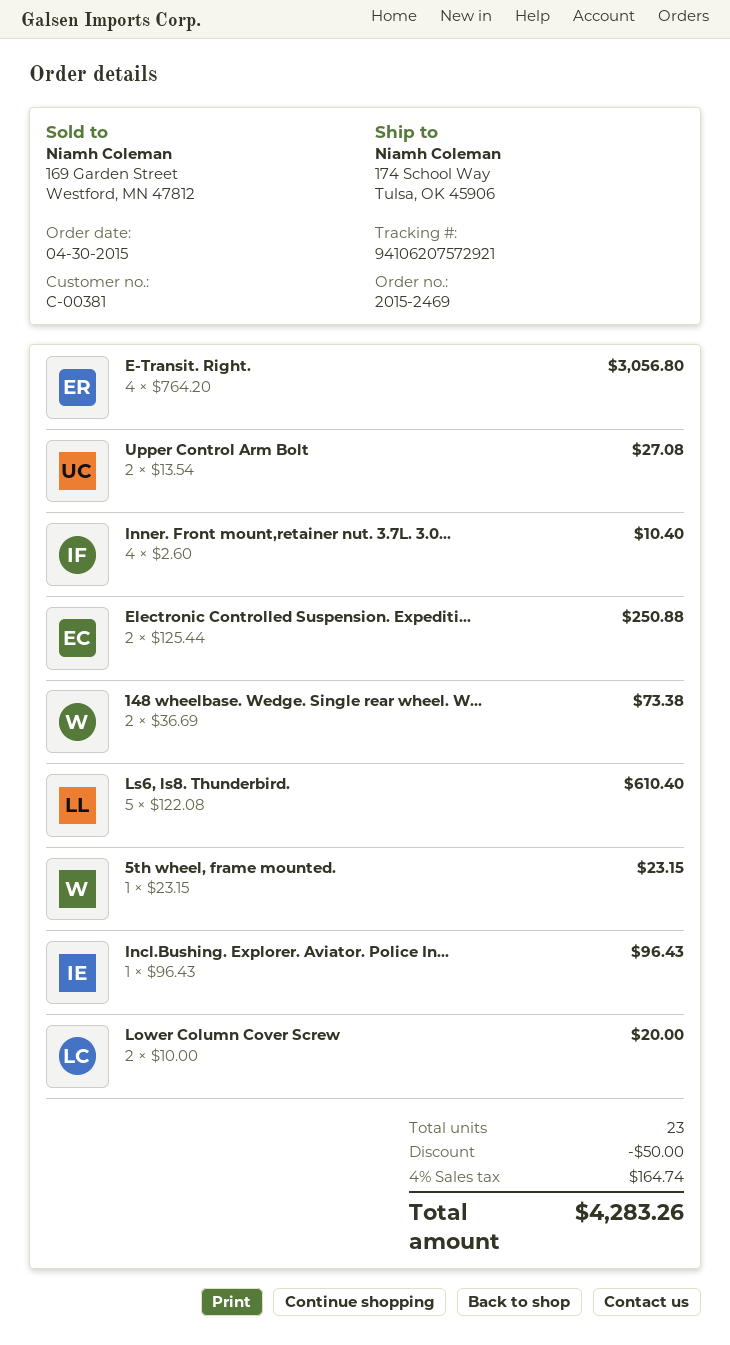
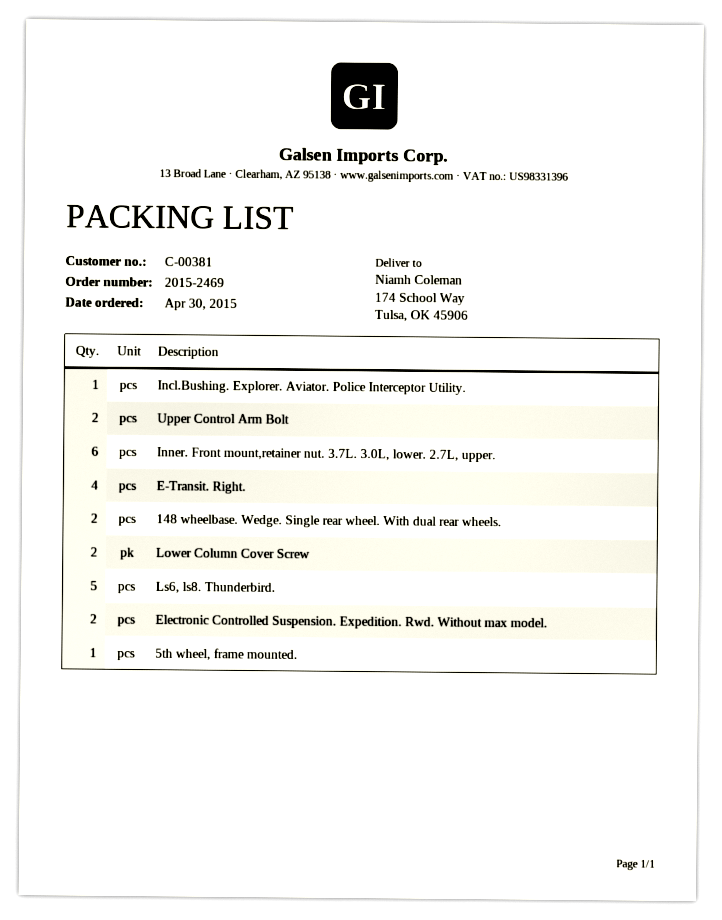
Inner. Front mount,retainer nut. 3.7L. 3.0...: 4 -> 6

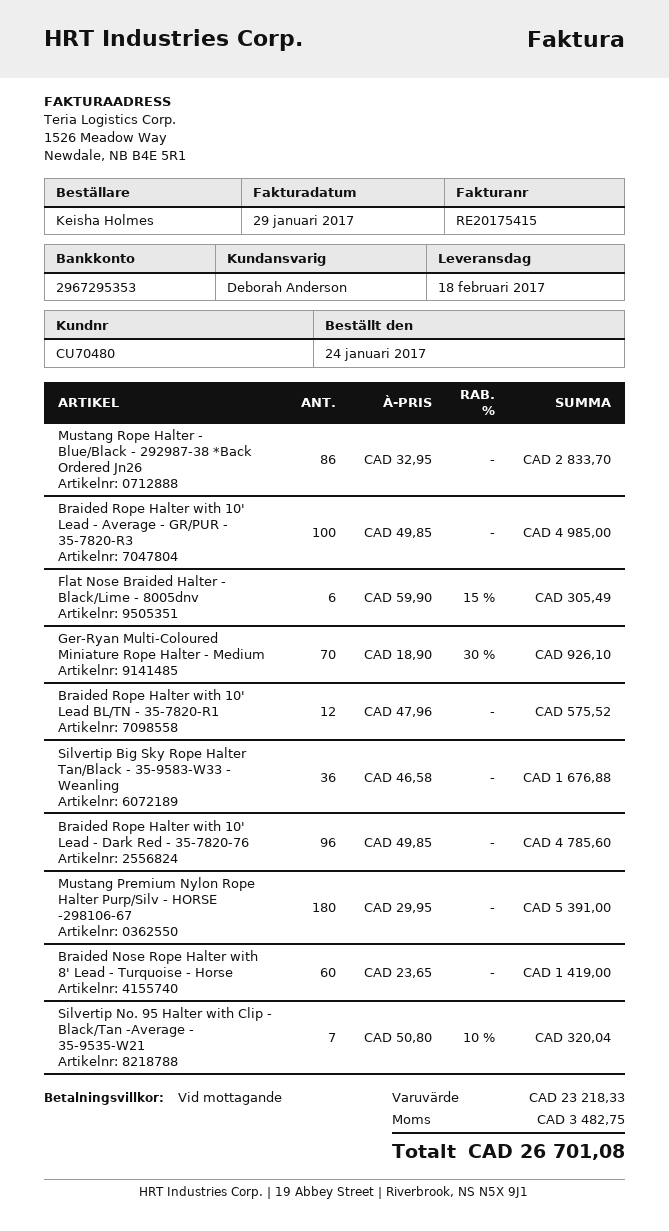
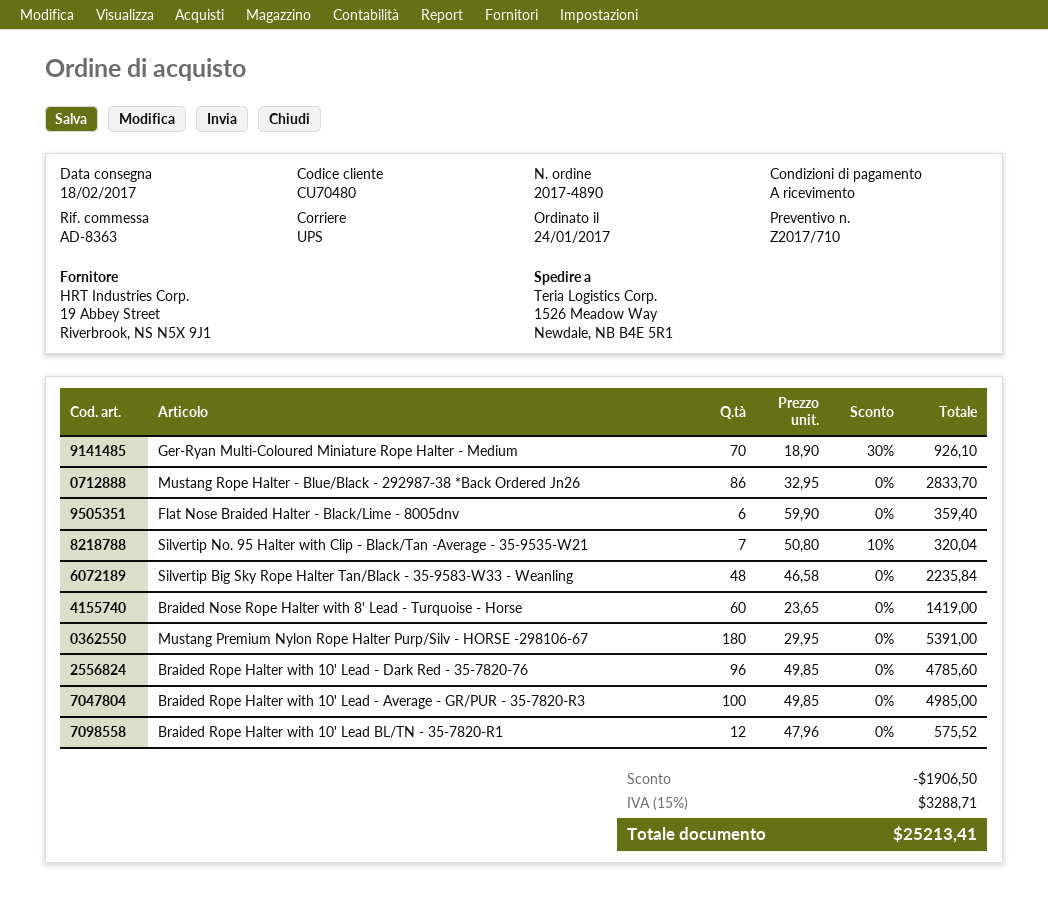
Flat Nose Braided Halter - Black/Lime - 8005dnv: 6 x 59.90 - 15% = 305.49 -> 6 x 59.90 = 359.40
Silvertip Big Sky Rope Halter Tan/Black - 35-9583-W33 - Weanling: 36 x 46.58 = 1676.88 -> 48 x 46.58 = 2235.84
discount: none -> 1906.50
tax: 3482.75 -> 3288.71
total: 26701.08 -> 25213.41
++++
[EXERCISE DESCRIPTION]
Return, exactly as written, only those lines that run from the one with "discount: none -> 1906.50" to the last line of the data, both of those lines included.

[SOLUTION FOR THIS PROBLEM]
discount: none -> 1906.50
tax: 3482.75 -> 3288.71
total: 26701.08 -> 25213.41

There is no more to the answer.